Community, aquatic center plans presented in Sunset Hills

Budgets exceed original expectations


Preliminary plans for new community and aquatic centers were presented to the Sunset Hills Board of Aldermen last week.

Architects favored building the new community center on the municipal campus at 3939 S. Lindbergh Blvd., near the intersection of Lindbergh and Eddie & Park Road, rather than a site near Truman Elementary School for aesthetic reasons, project manager Tom Anagnos of Hastings & Chivetta of St. Louis told aldermen.

The center’s newest design calls for a two-story, 23,065-square-foot facility with a 5,715-square-foot gymnasium and 4,095-square-foot fitness area and 2,771 square feet for multipurpose use.

“Your public spaces are located right off the main entrance,” Anagnos said of the community center. “When you come in, you’ll be overlooking the fitness space below. No one likes the old-style lead-in with the low ceiling. We try and keep it very light, very airy.

“So as you come in, if you were going to use it for meetings or whatever, you would have views of the activity spaces, the fitness spaces, the gymnasium, whatever.”

Anagnos estimated the community center would require five part-time employees to operate, two each for what he called “control” points near entrances and exits, and one attendant for the facility’s weight room and cardio-fitness area.

Preliminary plans show the aquatic center superimposed on the area where the existing municipal pool is at Watson Trail Park, 12512 West Watson Road, and a leisure pool constructed. As proposed, the leisure pool could include a lazy river and slides, among other features.

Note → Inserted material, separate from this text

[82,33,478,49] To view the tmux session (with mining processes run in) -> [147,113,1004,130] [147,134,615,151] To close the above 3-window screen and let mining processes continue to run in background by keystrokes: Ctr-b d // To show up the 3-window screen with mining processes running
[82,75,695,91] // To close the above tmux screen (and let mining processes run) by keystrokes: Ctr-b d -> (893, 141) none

In addition, preliminary plans call for an eight-lane, 25-yard competition pool with diving to be built near the leisure pool.

While the majority of the funding is coming from Proposition P, the budgets of both projects are exceeding original expectations.

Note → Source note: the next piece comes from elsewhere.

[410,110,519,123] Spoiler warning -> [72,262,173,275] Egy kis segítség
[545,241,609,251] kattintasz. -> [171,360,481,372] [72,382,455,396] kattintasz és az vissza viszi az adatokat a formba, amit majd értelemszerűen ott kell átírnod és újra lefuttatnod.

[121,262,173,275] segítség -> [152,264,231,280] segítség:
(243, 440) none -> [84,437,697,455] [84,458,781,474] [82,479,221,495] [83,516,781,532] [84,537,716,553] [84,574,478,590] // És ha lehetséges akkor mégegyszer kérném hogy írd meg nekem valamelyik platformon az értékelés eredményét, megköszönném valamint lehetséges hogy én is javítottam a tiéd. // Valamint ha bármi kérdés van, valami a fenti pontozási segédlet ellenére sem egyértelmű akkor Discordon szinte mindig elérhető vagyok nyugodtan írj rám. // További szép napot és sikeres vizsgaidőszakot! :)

Prop P was approved by voters in April 2007 and contributed a half-cent increase in sales tax. Prop P, which has a 20-year life span, is expected to generate $13.8 million to improve parks and solve stormwater problems within the city.

To compound the problem, the city’s Public Works Department is in need of additional financial help for such stormwater priorities as culvert replacement under Rott Road, bridge repair at West Watson and Baalbek roads and stream-bank stabilization at eight locations identified by the Public Works Department.